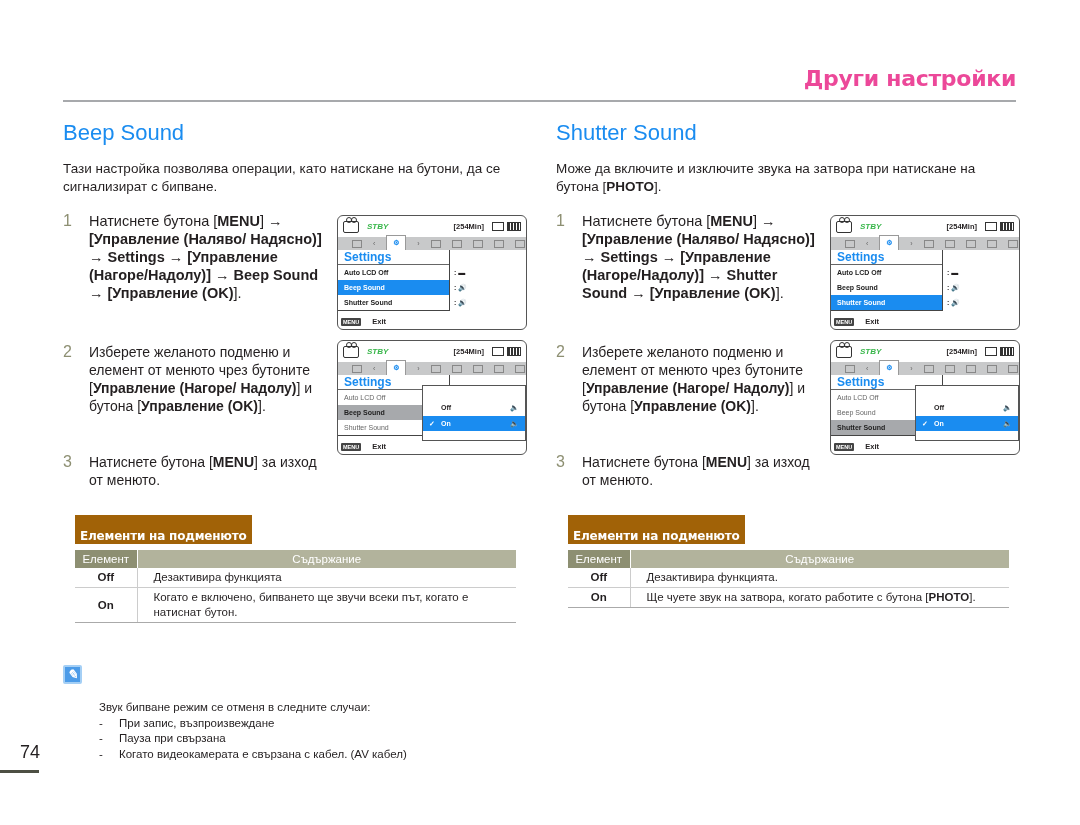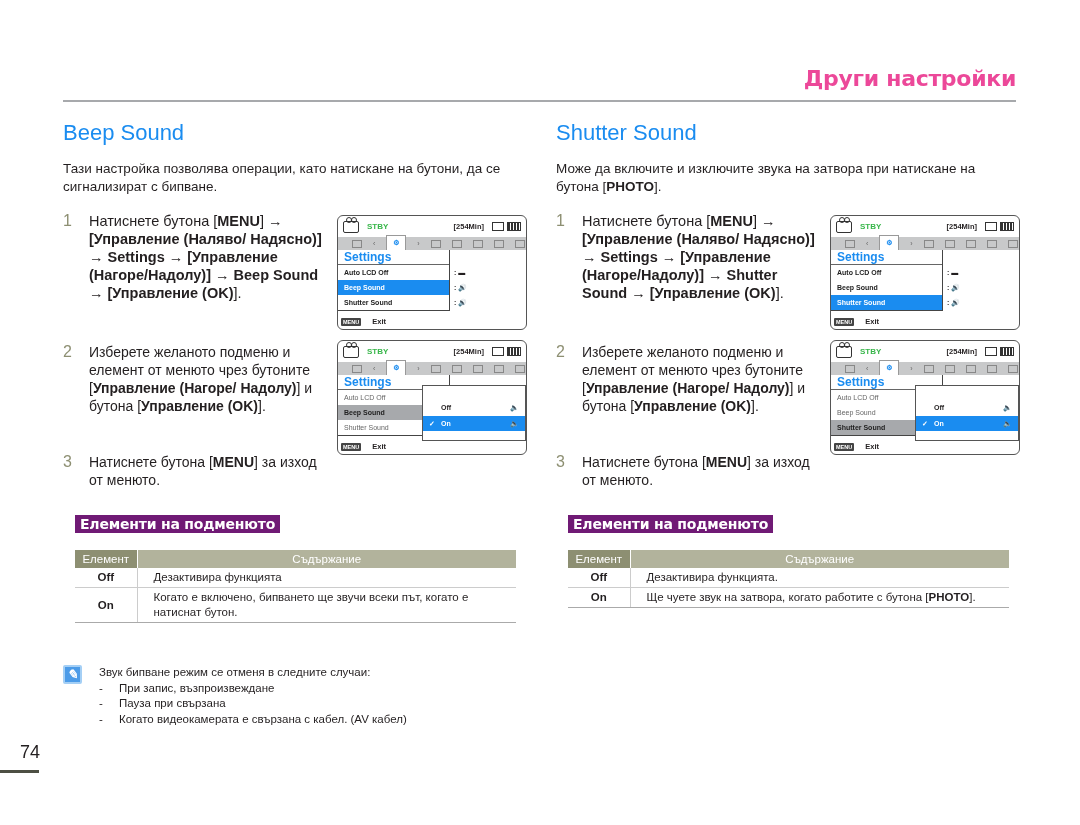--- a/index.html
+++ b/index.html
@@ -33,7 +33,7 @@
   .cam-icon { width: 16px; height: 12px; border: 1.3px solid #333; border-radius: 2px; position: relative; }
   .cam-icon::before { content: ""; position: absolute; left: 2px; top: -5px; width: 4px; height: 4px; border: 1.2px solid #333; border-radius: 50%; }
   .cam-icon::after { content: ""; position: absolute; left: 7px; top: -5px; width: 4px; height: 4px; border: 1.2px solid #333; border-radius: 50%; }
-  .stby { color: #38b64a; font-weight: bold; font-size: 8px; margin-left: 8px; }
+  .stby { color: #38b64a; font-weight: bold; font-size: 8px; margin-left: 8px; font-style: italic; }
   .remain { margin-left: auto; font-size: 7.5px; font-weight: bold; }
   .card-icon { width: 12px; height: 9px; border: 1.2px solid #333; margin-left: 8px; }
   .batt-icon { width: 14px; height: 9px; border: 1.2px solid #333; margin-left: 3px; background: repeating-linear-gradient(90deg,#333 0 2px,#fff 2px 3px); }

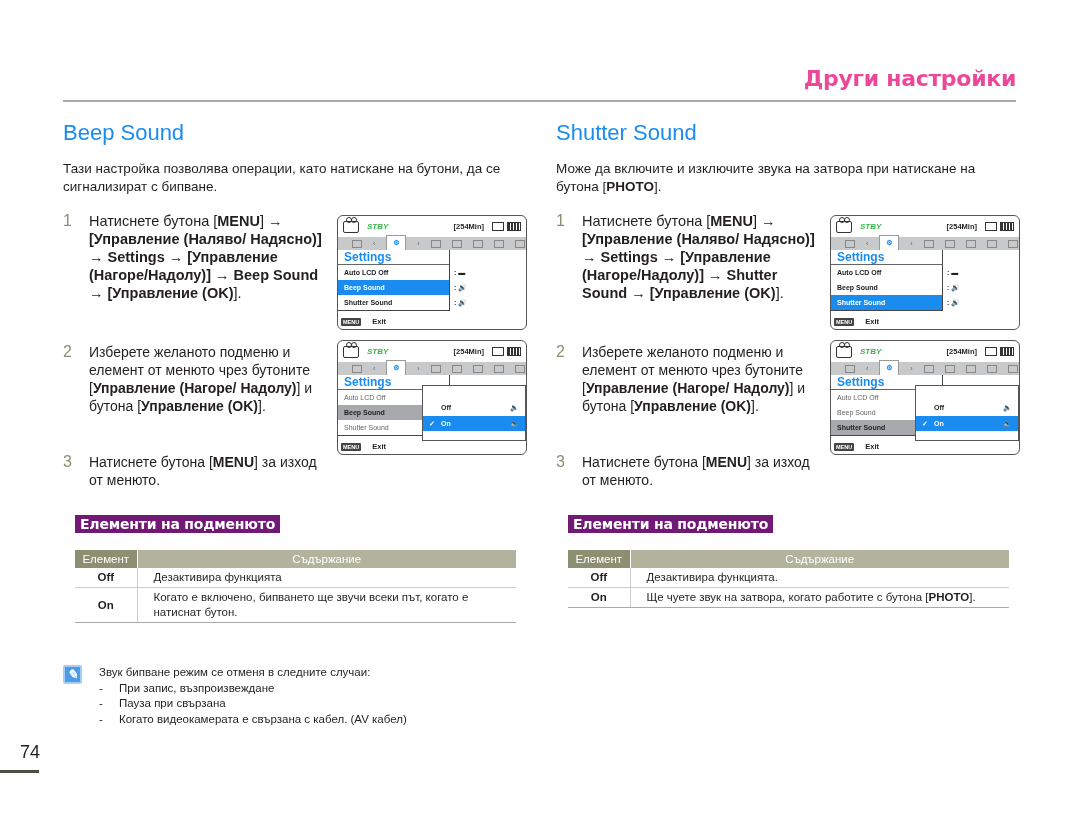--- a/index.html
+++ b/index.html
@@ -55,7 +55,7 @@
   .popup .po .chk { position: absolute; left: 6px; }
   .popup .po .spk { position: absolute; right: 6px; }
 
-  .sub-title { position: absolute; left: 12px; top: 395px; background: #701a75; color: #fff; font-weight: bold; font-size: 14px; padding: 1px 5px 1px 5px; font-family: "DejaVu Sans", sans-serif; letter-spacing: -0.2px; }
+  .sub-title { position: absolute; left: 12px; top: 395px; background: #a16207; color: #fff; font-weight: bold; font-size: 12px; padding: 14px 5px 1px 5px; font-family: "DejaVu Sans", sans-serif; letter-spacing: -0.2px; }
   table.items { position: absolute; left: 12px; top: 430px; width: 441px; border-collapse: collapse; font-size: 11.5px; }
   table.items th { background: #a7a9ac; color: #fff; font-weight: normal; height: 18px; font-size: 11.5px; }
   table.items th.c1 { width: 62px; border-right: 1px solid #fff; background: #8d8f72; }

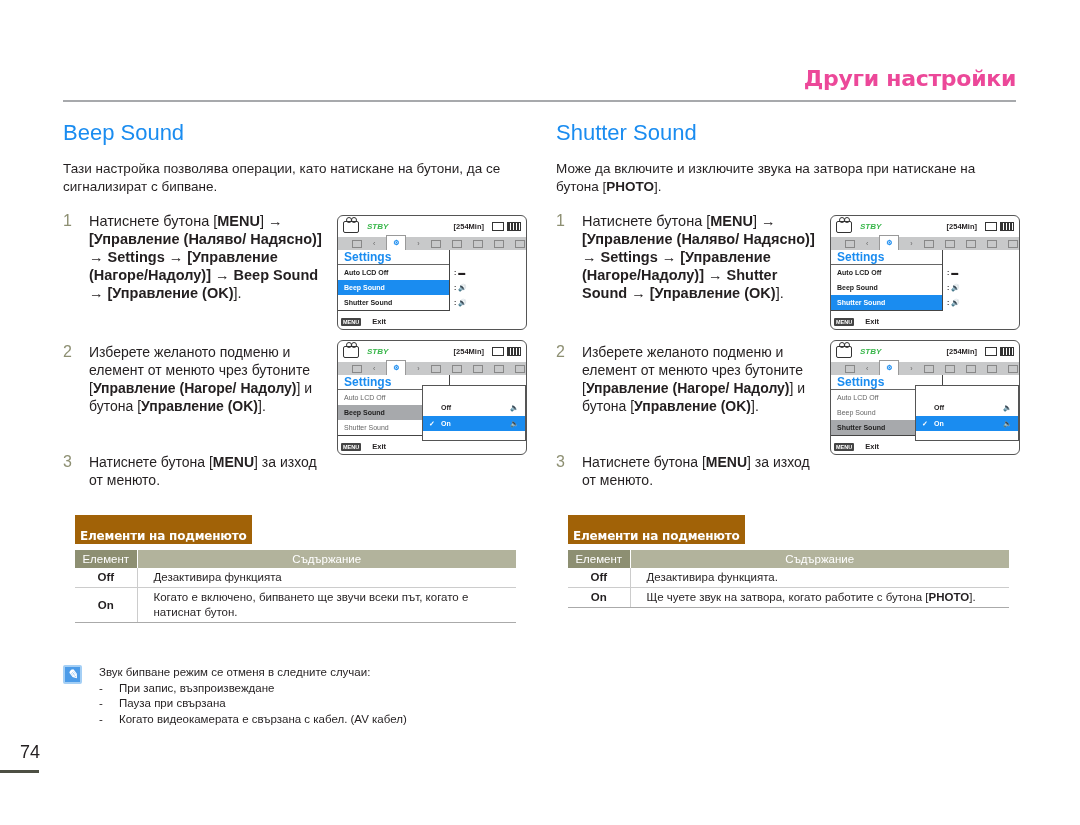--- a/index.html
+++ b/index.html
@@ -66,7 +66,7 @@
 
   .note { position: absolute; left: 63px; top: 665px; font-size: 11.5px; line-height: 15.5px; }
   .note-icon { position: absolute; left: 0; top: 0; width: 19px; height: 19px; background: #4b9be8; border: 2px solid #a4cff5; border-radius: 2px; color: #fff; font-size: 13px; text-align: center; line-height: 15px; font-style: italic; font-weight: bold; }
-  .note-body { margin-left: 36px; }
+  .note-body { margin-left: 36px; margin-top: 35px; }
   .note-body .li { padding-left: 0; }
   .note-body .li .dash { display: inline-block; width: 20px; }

+ + +

EXERCISE BRIEF >> Which lines in the records above include the word "content"? Copy them out.

SOLUTION FOR THIS TASK >>
   .cam-icon::before { content: ""; position: absolute; left: 2px; top: -5px; width: 4px; height: 4px; border: 1.2px solid #333; border-radius: 50%; }
   .cam-icon::after { content: ""; position: absolute; left: 7px; top: -5px; width: 4px; height: 4px; border: 1.2px solid #333; border-radius: 50%; }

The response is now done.